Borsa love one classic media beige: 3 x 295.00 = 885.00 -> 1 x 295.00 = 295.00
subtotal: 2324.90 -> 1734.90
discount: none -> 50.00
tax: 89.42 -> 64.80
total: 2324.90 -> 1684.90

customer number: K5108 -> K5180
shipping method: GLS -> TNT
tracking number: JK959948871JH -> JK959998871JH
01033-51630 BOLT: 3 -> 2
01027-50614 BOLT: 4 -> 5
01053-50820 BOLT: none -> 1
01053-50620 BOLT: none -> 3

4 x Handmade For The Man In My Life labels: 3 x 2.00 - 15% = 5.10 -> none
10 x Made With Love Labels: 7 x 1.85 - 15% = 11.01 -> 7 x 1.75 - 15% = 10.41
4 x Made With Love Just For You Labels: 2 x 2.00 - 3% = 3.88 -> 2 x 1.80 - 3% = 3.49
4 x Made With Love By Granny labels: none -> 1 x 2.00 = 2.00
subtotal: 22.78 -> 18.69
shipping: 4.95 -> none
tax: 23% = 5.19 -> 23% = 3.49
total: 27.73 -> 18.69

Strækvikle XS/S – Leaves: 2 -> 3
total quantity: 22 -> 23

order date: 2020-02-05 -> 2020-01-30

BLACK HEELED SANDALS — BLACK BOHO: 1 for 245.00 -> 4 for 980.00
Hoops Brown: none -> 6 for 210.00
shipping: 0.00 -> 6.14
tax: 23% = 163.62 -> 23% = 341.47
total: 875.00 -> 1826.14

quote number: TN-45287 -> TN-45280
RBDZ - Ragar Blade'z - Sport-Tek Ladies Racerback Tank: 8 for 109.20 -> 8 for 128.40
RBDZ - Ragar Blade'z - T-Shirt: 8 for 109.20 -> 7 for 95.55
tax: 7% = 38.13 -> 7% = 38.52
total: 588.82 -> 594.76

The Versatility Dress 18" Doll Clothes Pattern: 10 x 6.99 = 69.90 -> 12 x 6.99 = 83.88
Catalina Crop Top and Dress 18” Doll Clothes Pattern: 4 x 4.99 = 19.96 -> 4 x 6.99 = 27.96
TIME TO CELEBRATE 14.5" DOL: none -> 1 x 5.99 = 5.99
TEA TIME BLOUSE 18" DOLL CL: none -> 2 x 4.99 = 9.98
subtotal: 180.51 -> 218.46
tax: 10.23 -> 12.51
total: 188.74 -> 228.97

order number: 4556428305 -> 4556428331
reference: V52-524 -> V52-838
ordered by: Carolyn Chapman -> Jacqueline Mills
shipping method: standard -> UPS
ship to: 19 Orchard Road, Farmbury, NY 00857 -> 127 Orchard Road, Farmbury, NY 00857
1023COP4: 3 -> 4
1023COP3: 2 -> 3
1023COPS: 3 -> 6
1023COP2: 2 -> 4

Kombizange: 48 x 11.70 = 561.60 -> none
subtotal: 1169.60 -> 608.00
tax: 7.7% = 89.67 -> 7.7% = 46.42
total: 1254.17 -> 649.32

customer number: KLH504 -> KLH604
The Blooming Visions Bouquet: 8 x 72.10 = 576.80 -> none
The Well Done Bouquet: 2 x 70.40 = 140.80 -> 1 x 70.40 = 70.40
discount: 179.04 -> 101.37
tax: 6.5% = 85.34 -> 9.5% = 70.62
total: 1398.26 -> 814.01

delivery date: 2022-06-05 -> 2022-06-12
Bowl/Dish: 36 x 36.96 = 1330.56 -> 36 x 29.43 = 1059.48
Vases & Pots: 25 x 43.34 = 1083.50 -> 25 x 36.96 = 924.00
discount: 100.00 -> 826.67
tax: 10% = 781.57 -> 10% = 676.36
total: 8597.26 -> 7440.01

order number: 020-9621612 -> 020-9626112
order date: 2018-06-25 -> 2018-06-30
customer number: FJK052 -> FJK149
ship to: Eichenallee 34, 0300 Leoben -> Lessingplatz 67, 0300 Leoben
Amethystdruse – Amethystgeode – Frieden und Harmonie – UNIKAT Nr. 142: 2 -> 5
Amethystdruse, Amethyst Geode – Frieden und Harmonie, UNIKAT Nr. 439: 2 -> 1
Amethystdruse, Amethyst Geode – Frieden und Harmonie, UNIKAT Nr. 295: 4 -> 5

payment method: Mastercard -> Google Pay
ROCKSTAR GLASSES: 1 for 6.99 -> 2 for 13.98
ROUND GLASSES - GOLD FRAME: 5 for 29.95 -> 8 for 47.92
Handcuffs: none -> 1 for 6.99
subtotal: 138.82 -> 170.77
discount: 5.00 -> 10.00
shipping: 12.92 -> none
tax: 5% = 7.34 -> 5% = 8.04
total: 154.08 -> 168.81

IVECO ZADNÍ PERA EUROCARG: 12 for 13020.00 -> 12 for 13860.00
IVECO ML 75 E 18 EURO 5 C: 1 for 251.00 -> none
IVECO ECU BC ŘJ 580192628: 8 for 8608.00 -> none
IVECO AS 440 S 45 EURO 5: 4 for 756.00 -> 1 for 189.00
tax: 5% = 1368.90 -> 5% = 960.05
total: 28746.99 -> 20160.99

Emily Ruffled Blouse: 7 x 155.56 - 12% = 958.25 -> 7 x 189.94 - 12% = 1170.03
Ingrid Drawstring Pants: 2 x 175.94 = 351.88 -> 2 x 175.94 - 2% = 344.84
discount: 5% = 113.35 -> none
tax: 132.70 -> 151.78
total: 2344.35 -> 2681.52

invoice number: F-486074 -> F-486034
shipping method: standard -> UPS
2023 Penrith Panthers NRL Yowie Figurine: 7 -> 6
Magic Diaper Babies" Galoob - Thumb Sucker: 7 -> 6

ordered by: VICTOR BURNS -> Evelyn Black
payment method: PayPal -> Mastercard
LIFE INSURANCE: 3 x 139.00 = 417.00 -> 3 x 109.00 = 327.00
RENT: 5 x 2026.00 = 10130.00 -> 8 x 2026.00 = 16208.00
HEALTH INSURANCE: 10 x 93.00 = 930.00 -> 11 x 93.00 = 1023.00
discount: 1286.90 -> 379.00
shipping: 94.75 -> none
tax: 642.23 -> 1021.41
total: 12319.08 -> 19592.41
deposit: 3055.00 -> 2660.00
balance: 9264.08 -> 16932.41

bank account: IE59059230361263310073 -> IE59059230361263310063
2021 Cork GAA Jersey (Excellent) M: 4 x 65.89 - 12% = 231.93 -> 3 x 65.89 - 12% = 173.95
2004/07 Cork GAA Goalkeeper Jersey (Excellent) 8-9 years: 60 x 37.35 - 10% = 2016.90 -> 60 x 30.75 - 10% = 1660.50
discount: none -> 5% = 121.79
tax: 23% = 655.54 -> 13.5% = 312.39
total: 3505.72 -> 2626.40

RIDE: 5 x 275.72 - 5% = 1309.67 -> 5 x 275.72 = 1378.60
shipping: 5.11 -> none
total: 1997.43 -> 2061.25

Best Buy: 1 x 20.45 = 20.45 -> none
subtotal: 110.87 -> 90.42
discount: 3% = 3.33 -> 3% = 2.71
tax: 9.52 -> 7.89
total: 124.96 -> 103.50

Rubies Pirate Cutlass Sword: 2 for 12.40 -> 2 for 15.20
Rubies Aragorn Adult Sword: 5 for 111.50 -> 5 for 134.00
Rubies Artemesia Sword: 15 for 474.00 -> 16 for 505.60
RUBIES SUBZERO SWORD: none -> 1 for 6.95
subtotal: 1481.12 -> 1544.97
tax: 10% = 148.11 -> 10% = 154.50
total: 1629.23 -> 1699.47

************

Return each line of the data where the word "Amethystdruse" appears.

> [SOLUTION]:
Amethystdruse – Amethystgeode – Frieden und Harmonie – UNIKAT Nr. 142: 2 -> 5
Amethystdruse, Amethyst Geode – Frieden und Harmonie, UNIKAT Nr. 439: 2 -> 1
Amethystdruse, Amethyst Geode – Frieden und Harmonie, UNIKAT Nr. 295: 4 -> 5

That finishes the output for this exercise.